On Sep. 14, 2017, Smart was fatally shot as he walked to his job for an overnight shift at Louise Café, along Alaska Street just north of the LSU campus. Similarly, Cofield was killed as he sat at a bus stop near the intersection of Florida Boulevard and South Acadian Thruway. Investigators described that both killings took place while Gleason shot the victims from a moving car, then got out, stood over them and shot them several more times.Both men were black.
During the trial, prosecutors also claimed Gleason fired several shots into a black family home on his street within the Hickory Ridge subdivision off Coursey Boulevard.
In another twist, the last witness, Jacques Landry, who testified for the prosecution, had been adamant that Gleason was not the white individual who shot Cofield. The former owner of Posh Chic Hair told the jury after hearing the gunshots, and he ran outside to see what was going on. However, video surveillance footage showed Landry poking his head outside and then ran with a customer to the back of the building. Also, ballistic evidence collected at all three crime scenes and Gleason’s DNA left on shell casings linked the defendant to the crimes.

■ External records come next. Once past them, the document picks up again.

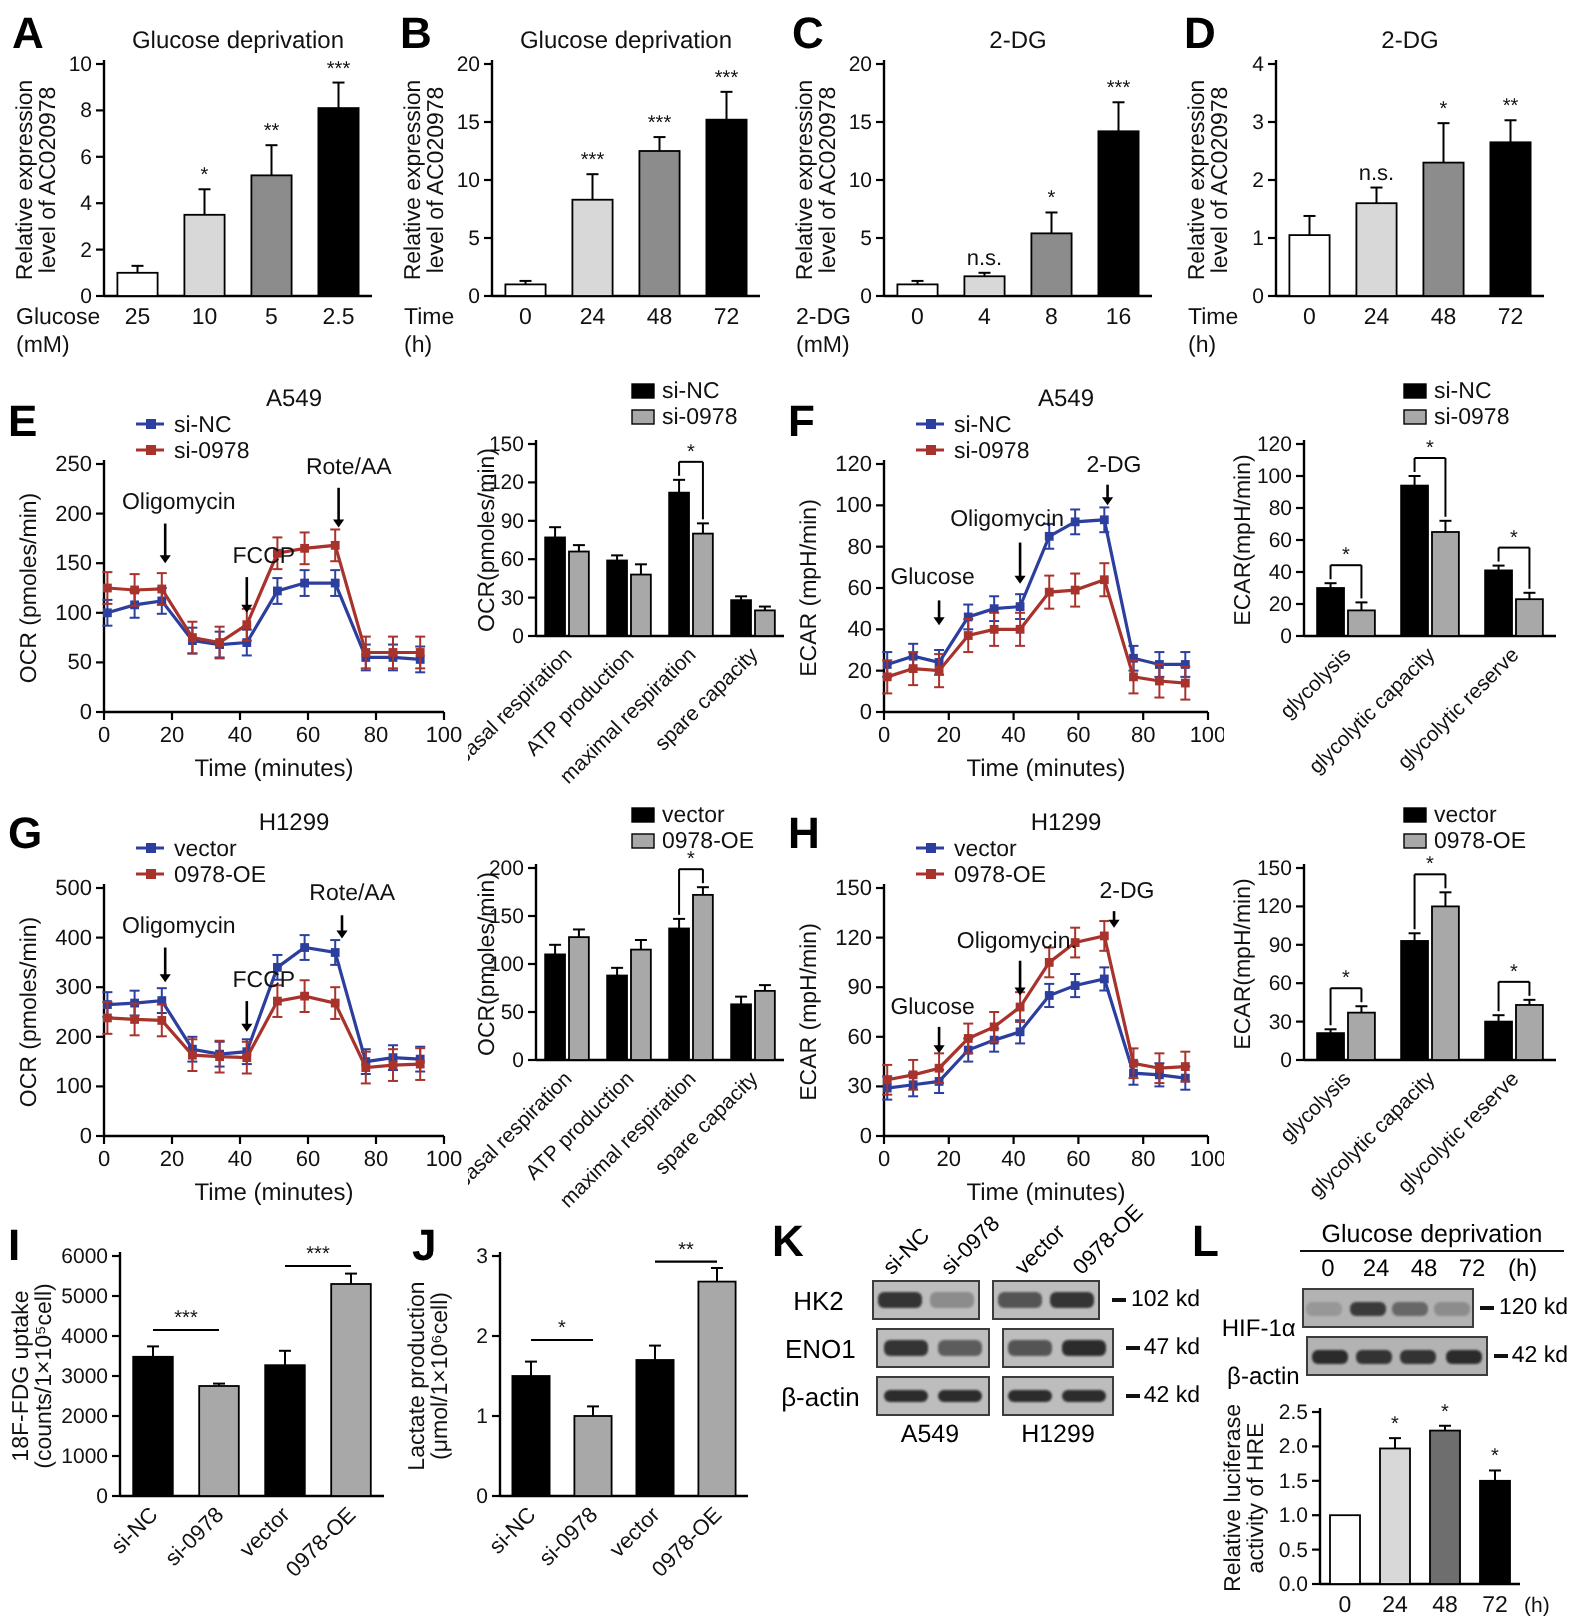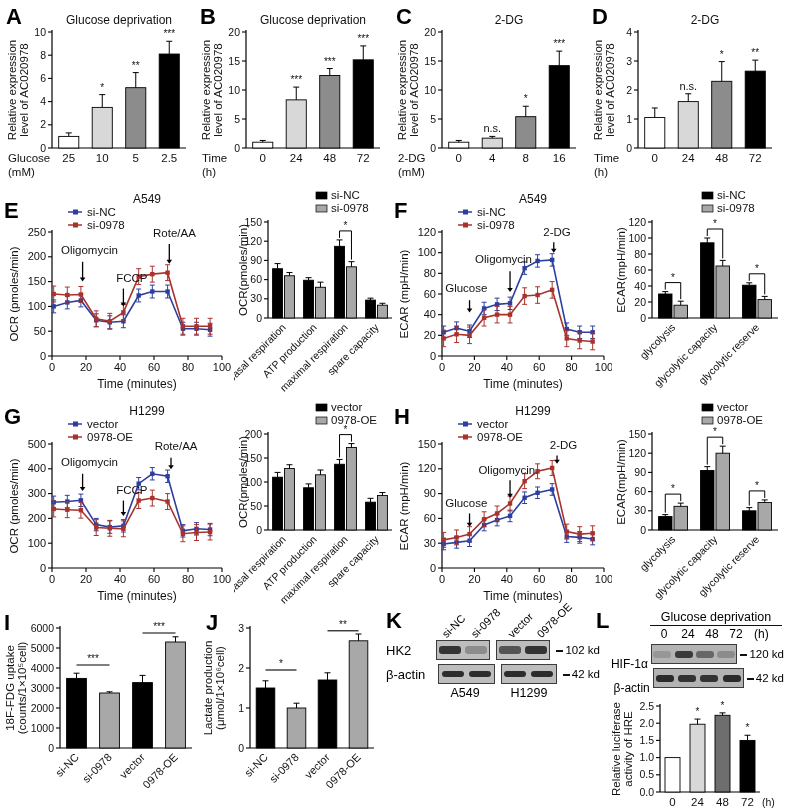--- a/index.html
+++ b/index.html
@@ -12,7 +12,7 @@
   .bk-head{position:relative;height:30px;}
   .bk-lane{position:absolute;bottom:-2px;font-size:11px;transform:rotate(-45deg);transform-origin:0 100%;white-space:nowrap;}
   .bk-row{display:flex;align-items:center;height:24px;}
-  .bk-label{width:50px;text-align:left;padding-right:4px;font-size:13px;}
+  .bk-label{width:50px;text-align:center;padding-right:4px;font-size:13px;}
   .bk-box{width:58px;height:20px;background:#bdbdbd;border:1px solid #3c3c3c;display:flex;align-items:center;justify-content:space-around;margin-right:6px;box-sizing:border-box;}
   .bk-band{width:22px;height:8px;border-radius:3px;background:#1d1d1d;filter:blur(0.5px);}
   .bk-actin .bk-band{height:6px;border-radius:4px;}

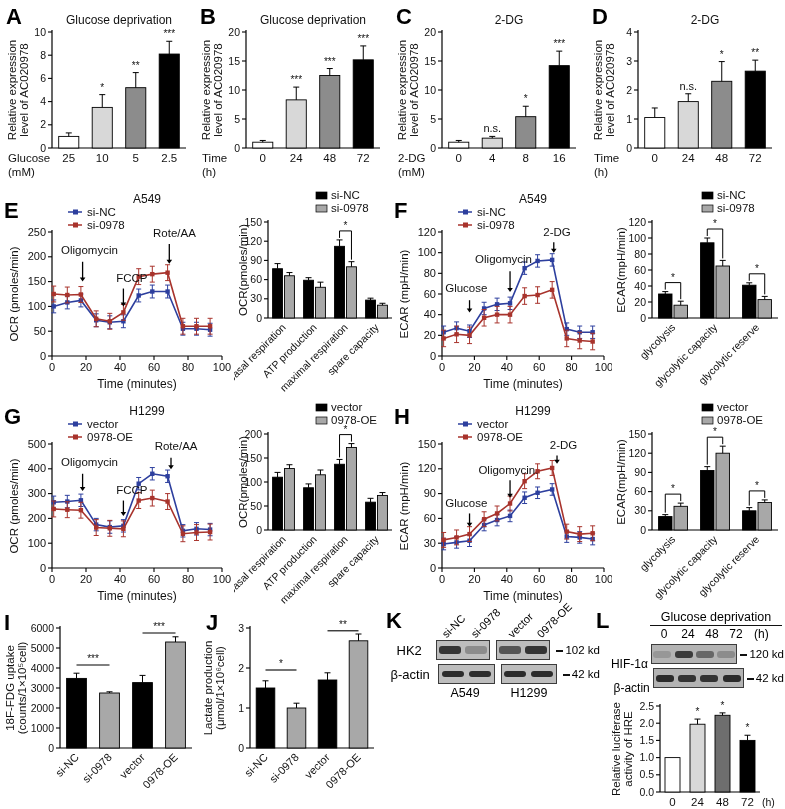--- a/index.html
+++ b/index.html
@@ -1108,6 +1108,18 @@
           </div>
           <span class="bk-marker"><span class="dash"></span>102 kd</span>
         </div>
+        <div class="bk-row">
+          <span class="bk-label">ENO1</span>
+          <div class="bk-box">
+            <div class="bk-band" style="opacity: 0.85;"></div>
+            <div class="bk-band" style="opacity: 0.6;"></div>
+          </div>
+          <div class="bk-box">
+            <div class="bk-band" style="opacity: 0.65;"></div>
+            <div class="bk-band" style="opacity: 0.9;"></div>
+          </div>
+          <span class="bk-marker"><span class="dash"></span>47 kd</span>
+        </div>
         <div class="bk-row bk-actin">
           <span class="bk-label">β-actin</span>
           <div class="bk-box">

In consultation with the Smart family, prosecutors did not seek the death penalty.
Before handing down his sentence, Higginbotham told the 27-year-old defendant the death penalty would have been the appropriate punishment for the crimes committed.
"There's nothing the penal system can do to rehabilitate you, Mr. Gleason," said Higginbotham, according to The Advocate.
Though an FBI official testified of Gleason’s activities on the internet with search history for white nationalism, Nazi propaganda and genocide, he was not charged for hate crimes, reported CBS News.
During the victim’s impact statement, Cofield’s family told the court, despite their brother’s battle with depression and drugs, he was still a treasured member of the family. He was a Southern University graduate with a mechanical engineering degree and worked as a research engineer before returning to Louisiana to raise a family.